Before-and-after change records:
=====

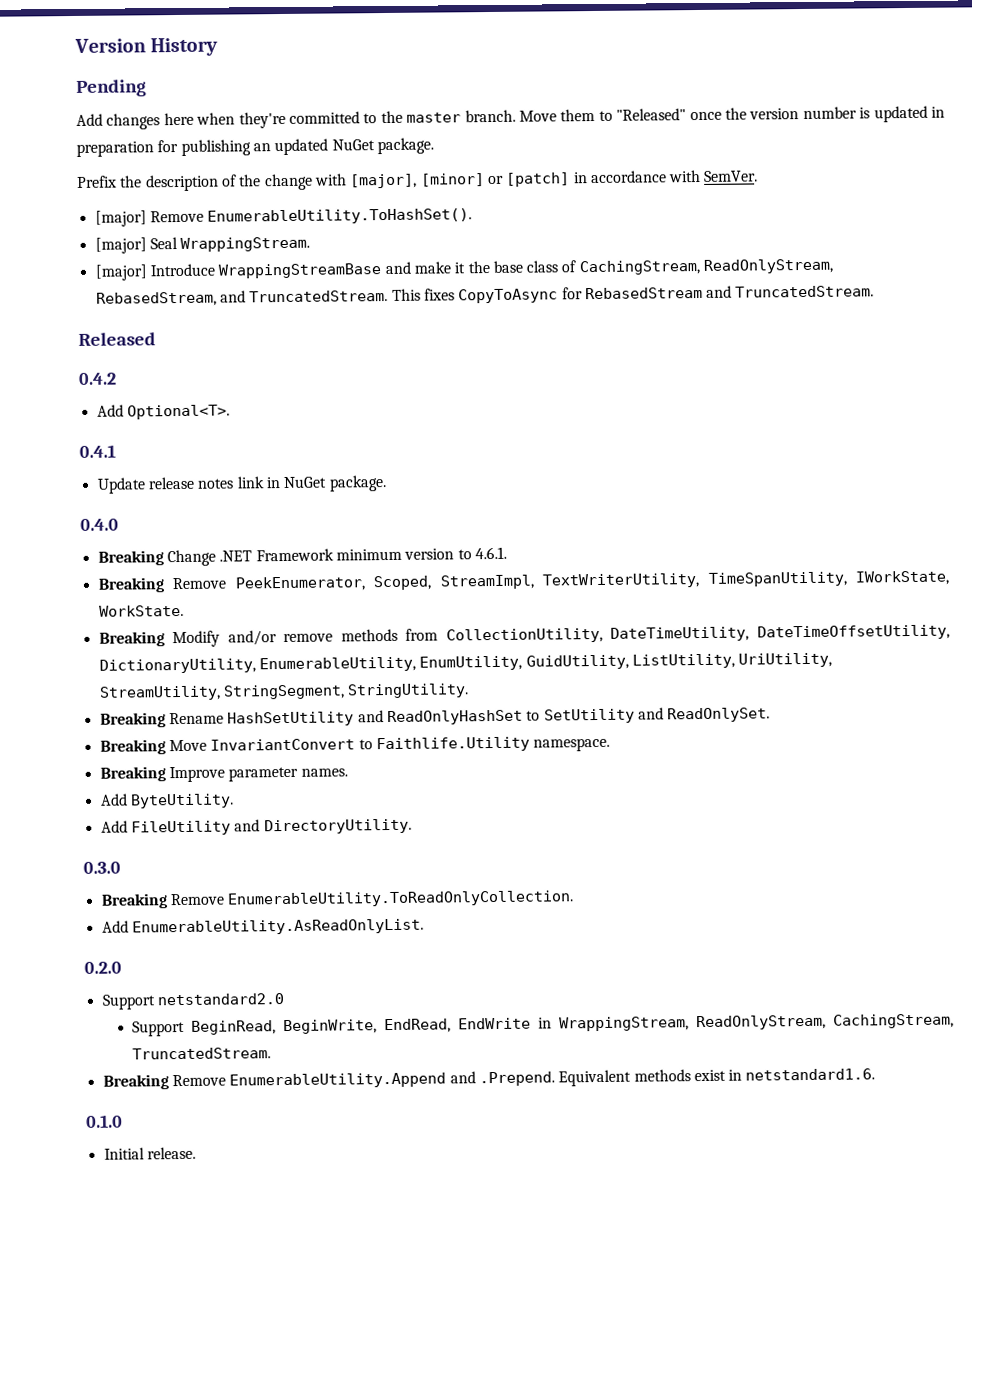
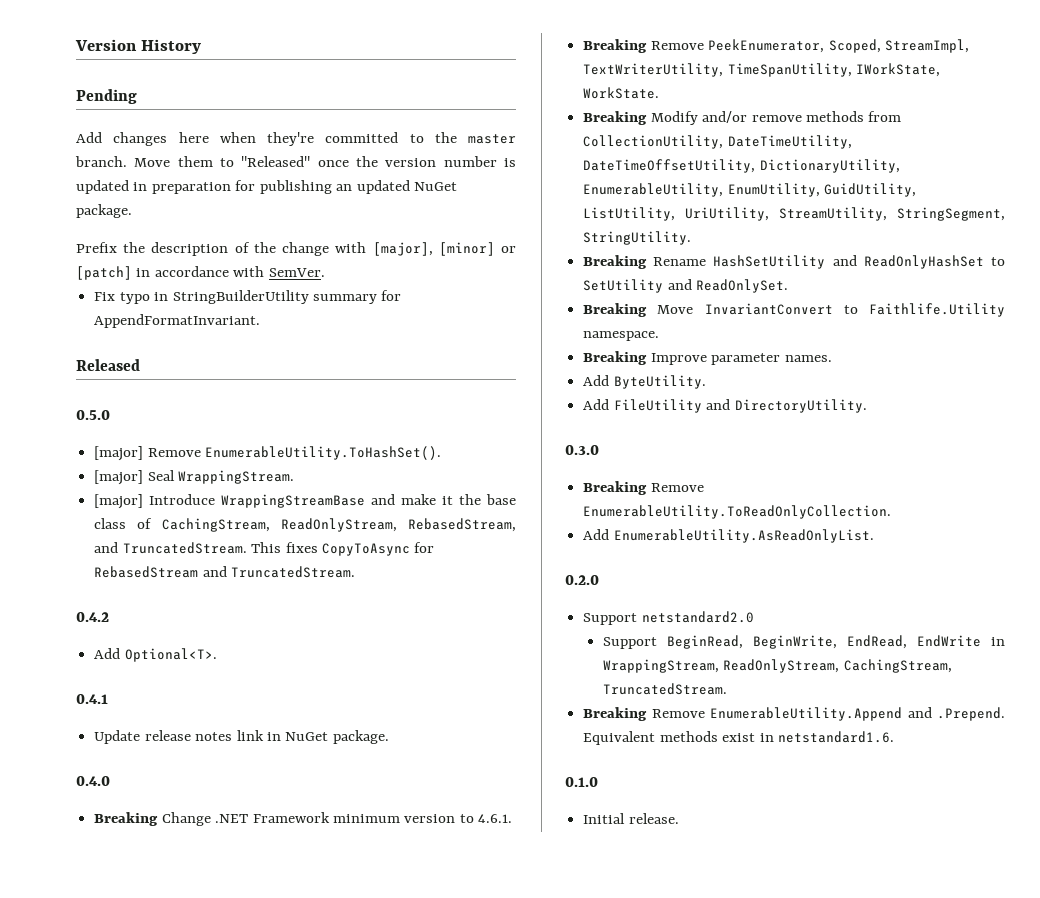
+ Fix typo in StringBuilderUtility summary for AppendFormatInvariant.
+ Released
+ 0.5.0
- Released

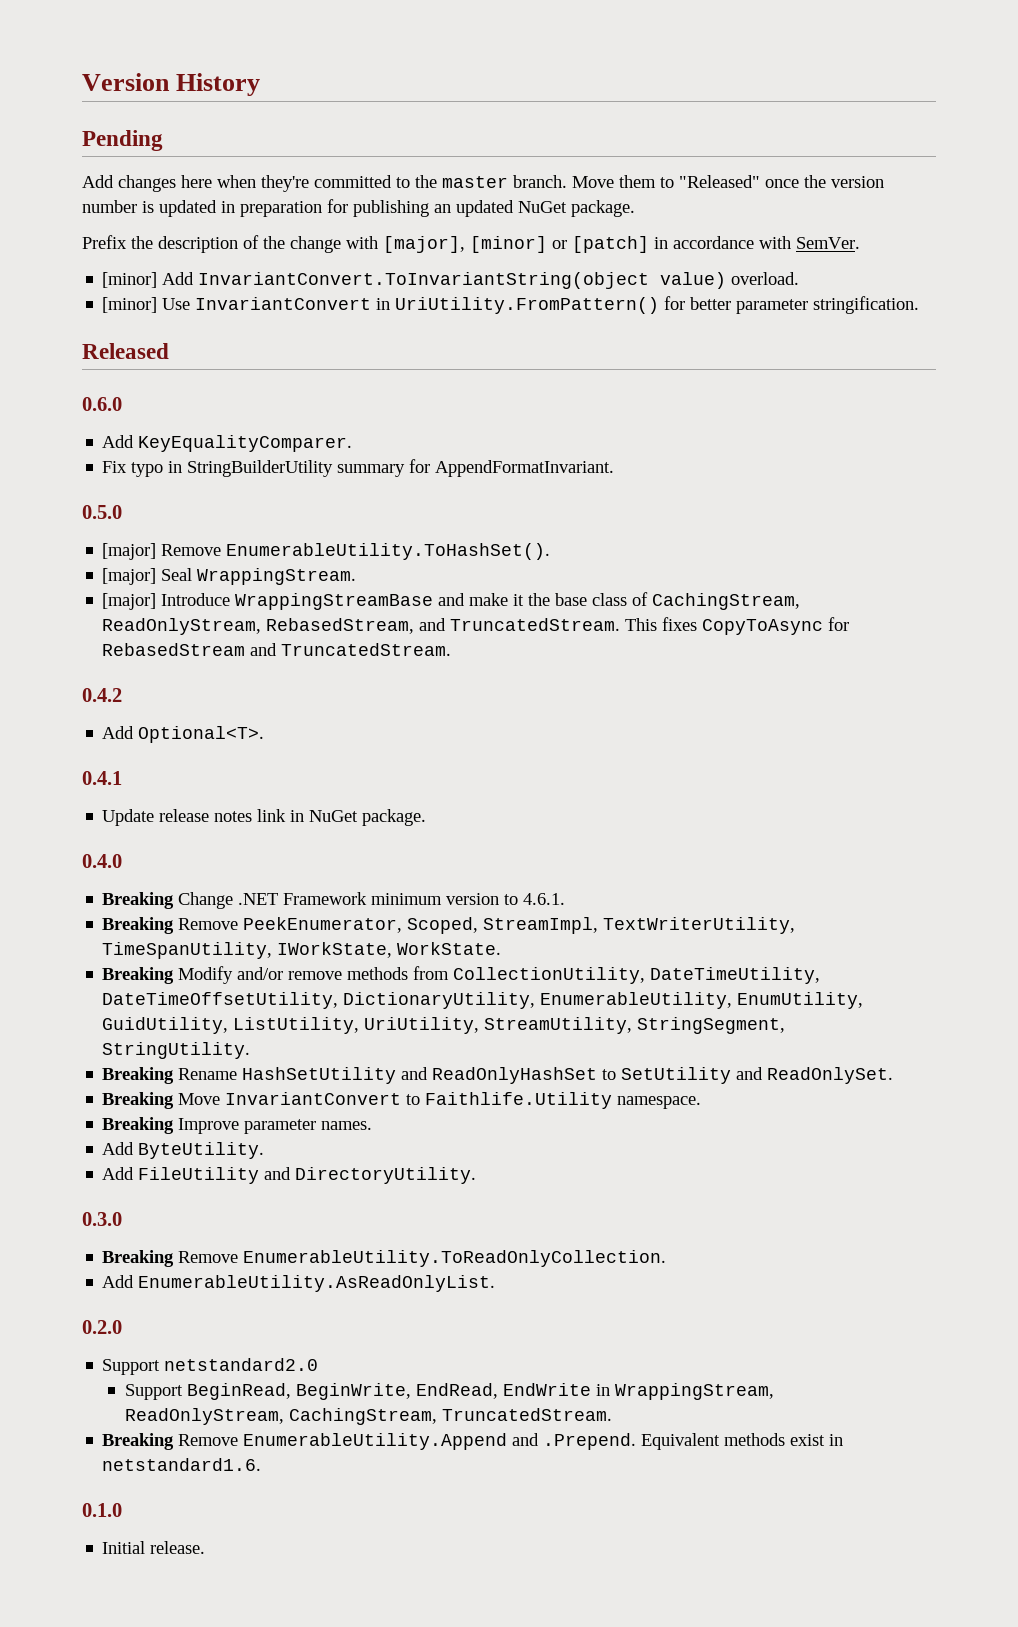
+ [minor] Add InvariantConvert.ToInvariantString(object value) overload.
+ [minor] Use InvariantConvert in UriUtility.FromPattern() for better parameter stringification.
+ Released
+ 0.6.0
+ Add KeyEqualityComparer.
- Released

=====

Problem to work on. Omit every picture, and otherwise quote the entries exactly.

Expected answer.
+ Fix typo in StringBuilderUtility summary for AppendFormatInvariant.
+ Released
+ 0.5.0
- Released

+ [minor] Add InvariantConvert.ToInvariantString(object value) overload.
+ [minor] Use InvariantConvert in UriUtility.FromPattern() for better parameter stringification.
+ Released
+ 0.6.0
+ Add KeyEqualityComparer.
- Released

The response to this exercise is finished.